On our way we passed many more basalt dykes which ran down the hillside into the sea. This one looked like Chief Running Deer of Jura complete with war bonnet.
At this turquoise lagoon the waters were...
...crystal clear and we stopped on its...
...sands below...
...an incredible raised beach which soared up towards the slopes of Beinn an Oir. We had spotted some well seasoned driftwood which had been cast high above the high watermark.
We gathered arm fulls before returning to the boats. We were bound for Cruib Lodge at the head of West Loch Tarbert and we knew there would be little wood there.
The view of the Paps of Jura gradually changed as we entered West Loch Tarbert and started paddling east.
Ben More on Mull rose above the Ruantallain peninsula on the north side of the loch as Hazel Ann CN373, a creel boat from Port Askaig motored out of the loch.
Glen Batrick, a gap in the hills behind the south shore opened up a view of the Paps of Jura again.
At the mouth of the glen lies Glenbatrick house. It is locally pronounced Glenabatrick after the original name Glenabedrig. It belongs to Viscount Astor who is David Cameron's stepfather in law. The Camerons have spent several holiday's here, far from the pressures of Westminster.
From Glenbatrick we paddle sailed east up the outer loch in an...
...increasing NW wind. The combination of wind...
...sun and spray made for some incredible paddle sailing conditions but we took a break from the fun at...
...Rubha nam Meann (headland of the young goat) to explore one of the most intriguing locations on the British coastline.

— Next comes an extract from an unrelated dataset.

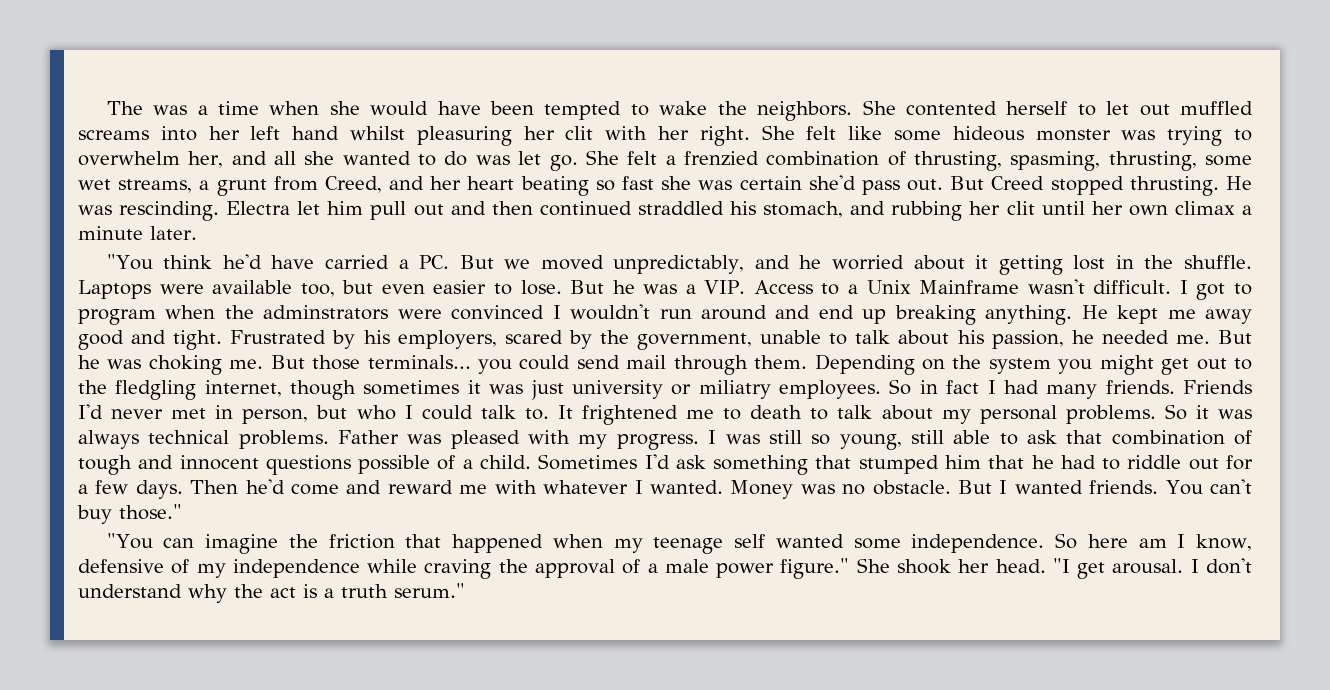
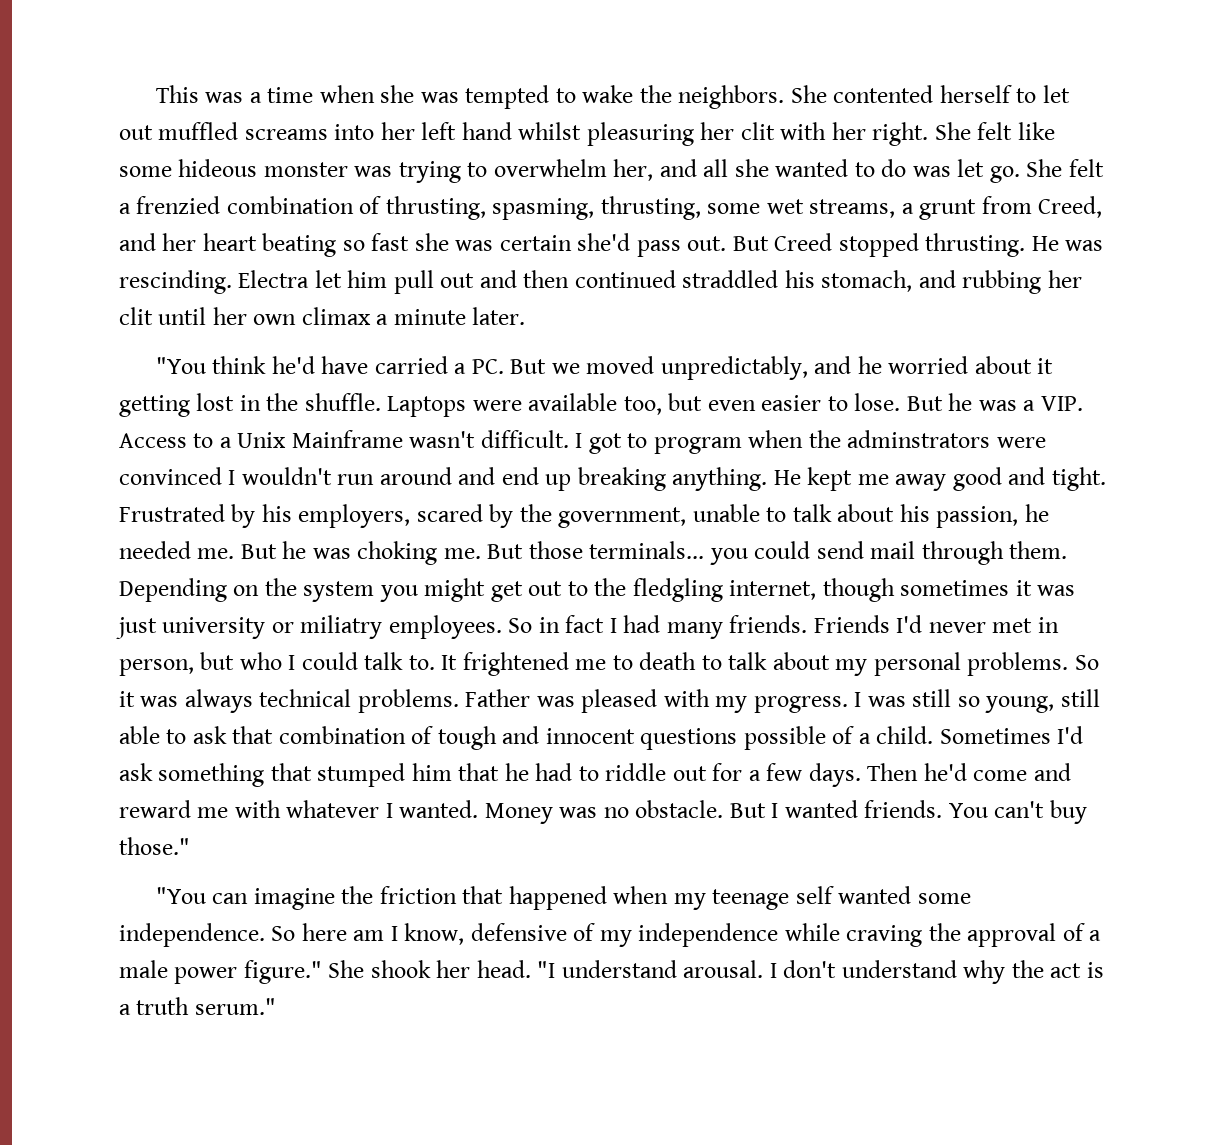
- The was a time when she would have been tempted to wake the neighbors.
+ This was a time when she was tempted to wake the neighbors.
- "I get arousal.
+ "I understand arousal.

The cobbles on this beach rise high above the current HW mark and it is one of the best examples of a raised beach in Britain. I have been here many times before but it was Ian and Mike's first visit. As I had raised their expectations and built the place up, I hoped they would not be disappointed.

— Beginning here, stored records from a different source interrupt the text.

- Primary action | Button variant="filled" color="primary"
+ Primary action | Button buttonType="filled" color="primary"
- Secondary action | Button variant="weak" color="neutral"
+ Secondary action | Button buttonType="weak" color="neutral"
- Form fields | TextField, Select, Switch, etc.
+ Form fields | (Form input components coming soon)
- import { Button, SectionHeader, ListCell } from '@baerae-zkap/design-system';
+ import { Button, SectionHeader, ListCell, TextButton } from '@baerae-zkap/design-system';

As you climb towards the summit...
...of the beach you are stepping back in time until you reach the...
...summit of the beach where the tide last went out some 10,000 years ago.
It is like a time machine because despite the passage of the millennia, the cobbles are as clean as if the tide had just receded that morning. Since the great weight of ice over the land melted, this part of the Earth's crust under Scotland has been steadily rising from the magma below.
There are so many cobbles here that they have created a dam across the glen behind which retains a fresh water loch, Lochan Maol an t-Sornaich, (lochan of the rounded hill of the boulders). No river flows from the loch. Its waters seep gently to the sea through the spaces between the cobbles.
Near the summit of the beach the largest cobbles are to be found and on some of the oldest specimins ancient colonies of lichen have formed.
There are only a few patches of vegetation that have become established on the beach and when...
...seen from above (photo by me September 2009) they are situated most harmoniously within the landscape showing that Slartibartfast had a good understanding of the principles of Feng Shui. Indeed he was probably the founder of this ancient art which symbolises the harmony between wind and water.
...we realised how privileged we were to be able to visit this special place that few of our countrymen are even aware of. The "paths" across the cobbles were not made by the feet of men but are where countless generations of deer have picked their way carefully across the beach.
Reluctantly we left this special place where time has stood still.